→ **Edit difference data**:
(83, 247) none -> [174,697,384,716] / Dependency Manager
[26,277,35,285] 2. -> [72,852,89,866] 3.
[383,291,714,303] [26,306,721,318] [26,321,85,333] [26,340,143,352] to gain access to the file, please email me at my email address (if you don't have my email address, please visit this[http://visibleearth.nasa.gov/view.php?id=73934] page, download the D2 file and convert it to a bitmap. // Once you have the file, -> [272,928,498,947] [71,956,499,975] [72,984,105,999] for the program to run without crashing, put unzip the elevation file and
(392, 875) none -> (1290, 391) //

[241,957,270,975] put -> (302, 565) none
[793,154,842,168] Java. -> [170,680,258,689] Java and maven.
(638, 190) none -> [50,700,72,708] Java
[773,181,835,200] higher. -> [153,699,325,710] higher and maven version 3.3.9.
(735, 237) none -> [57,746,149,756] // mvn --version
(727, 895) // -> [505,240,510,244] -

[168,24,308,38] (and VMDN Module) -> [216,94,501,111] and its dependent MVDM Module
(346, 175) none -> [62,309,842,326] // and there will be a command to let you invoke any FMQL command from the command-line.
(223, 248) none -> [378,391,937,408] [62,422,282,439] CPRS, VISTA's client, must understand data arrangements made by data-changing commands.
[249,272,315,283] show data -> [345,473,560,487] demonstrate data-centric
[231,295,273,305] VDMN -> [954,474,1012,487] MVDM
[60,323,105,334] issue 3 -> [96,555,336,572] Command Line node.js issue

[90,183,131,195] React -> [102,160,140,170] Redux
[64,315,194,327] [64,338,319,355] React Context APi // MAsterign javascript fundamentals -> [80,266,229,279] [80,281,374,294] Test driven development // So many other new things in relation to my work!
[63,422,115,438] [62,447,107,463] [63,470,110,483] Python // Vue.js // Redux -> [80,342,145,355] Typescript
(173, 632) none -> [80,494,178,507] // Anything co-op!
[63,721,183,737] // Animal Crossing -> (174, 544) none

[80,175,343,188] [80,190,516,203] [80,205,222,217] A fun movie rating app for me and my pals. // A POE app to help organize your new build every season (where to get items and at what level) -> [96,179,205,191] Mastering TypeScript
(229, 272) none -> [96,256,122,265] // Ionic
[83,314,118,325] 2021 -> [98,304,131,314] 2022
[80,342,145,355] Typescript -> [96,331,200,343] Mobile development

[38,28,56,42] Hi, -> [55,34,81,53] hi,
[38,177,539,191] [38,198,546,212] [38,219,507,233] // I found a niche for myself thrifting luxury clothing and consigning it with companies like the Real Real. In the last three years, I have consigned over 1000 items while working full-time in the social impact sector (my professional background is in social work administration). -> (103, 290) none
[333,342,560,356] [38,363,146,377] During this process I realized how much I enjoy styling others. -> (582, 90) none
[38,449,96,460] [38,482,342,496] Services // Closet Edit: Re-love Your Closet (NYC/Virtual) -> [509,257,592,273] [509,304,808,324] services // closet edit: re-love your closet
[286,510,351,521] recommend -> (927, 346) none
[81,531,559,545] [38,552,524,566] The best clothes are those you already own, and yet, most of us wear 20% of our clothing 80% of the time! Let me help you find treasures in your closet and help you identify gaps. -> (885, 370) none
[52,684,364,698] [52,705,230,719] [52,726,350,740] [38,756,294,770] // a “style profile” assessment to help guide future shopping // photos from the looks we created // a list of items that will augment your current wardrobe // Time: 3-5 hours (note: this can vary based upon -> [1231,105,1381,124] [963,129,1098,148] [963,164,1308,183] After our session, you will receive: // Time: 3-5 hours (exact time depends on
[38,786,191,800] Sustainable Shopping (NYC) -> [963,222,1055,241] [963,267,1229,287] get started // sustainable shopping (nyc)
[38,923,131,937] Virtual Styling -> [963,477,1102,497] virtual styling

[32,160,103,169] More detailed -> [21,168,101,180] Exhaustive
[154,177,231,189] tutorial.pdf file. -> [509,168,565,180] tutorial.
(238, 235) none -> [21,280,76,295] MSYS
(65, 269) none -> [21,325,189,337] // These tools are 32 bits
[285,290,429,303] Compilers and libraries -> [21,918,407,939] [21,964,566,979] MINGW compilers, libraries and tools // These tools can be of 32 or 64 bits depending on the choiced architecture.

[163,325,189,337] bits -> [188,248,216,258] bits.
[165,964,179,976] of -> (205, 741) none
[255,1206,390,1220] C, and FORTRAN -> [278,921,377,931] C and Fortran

→ **WORK INSTRUCTION**: Could you retype exactly the lines above, starting at the line that contains "[83,314,118,325] 2021 ->" and ending at the line that contains "[81,531,559,545] [38,552,524,566] The", and nothing more?

→ **ANSWER SECTION**:
[83,314,118,325] 2021 -> [98,304,131,314] 2022
[80,342,145,355] Typescript -> [96,331,200,343] Mobile development

[38,28,56,42] Hi, -> [55,34,81,53] hi,
[38,177,539,191] [38,198,546,212] [38,219,507,233] // I found a niche for myself thrifting luxury clothing and consigning it with companies like the Real Real. In the last three years, I have consigned over 1000 items while working full-time in the social impact sector (my professional background is in social work administration). -> (103, 290) none
[333,342,560,356] [38,363,146,377] During this process I realized how much I enjoy styling others. -> (582, 90) none
[38,449,96,460] [38,482,342,496] Services // Closet Edit: Re-love Your Closet (NYC/Virtual) -> [509,257,592,273] [509,304,808,324] services // closet edit: re-love your closet
[286,510,351,521] recommend -> (927, 346) none
[81,531,559,545] [38,552,524,566] The best clothes are those you already own, and yet, most of us wear 20% of our clothing 80% of the time! Let me help you find treasures in your closet and help you identify gaps. -> (885, 370) none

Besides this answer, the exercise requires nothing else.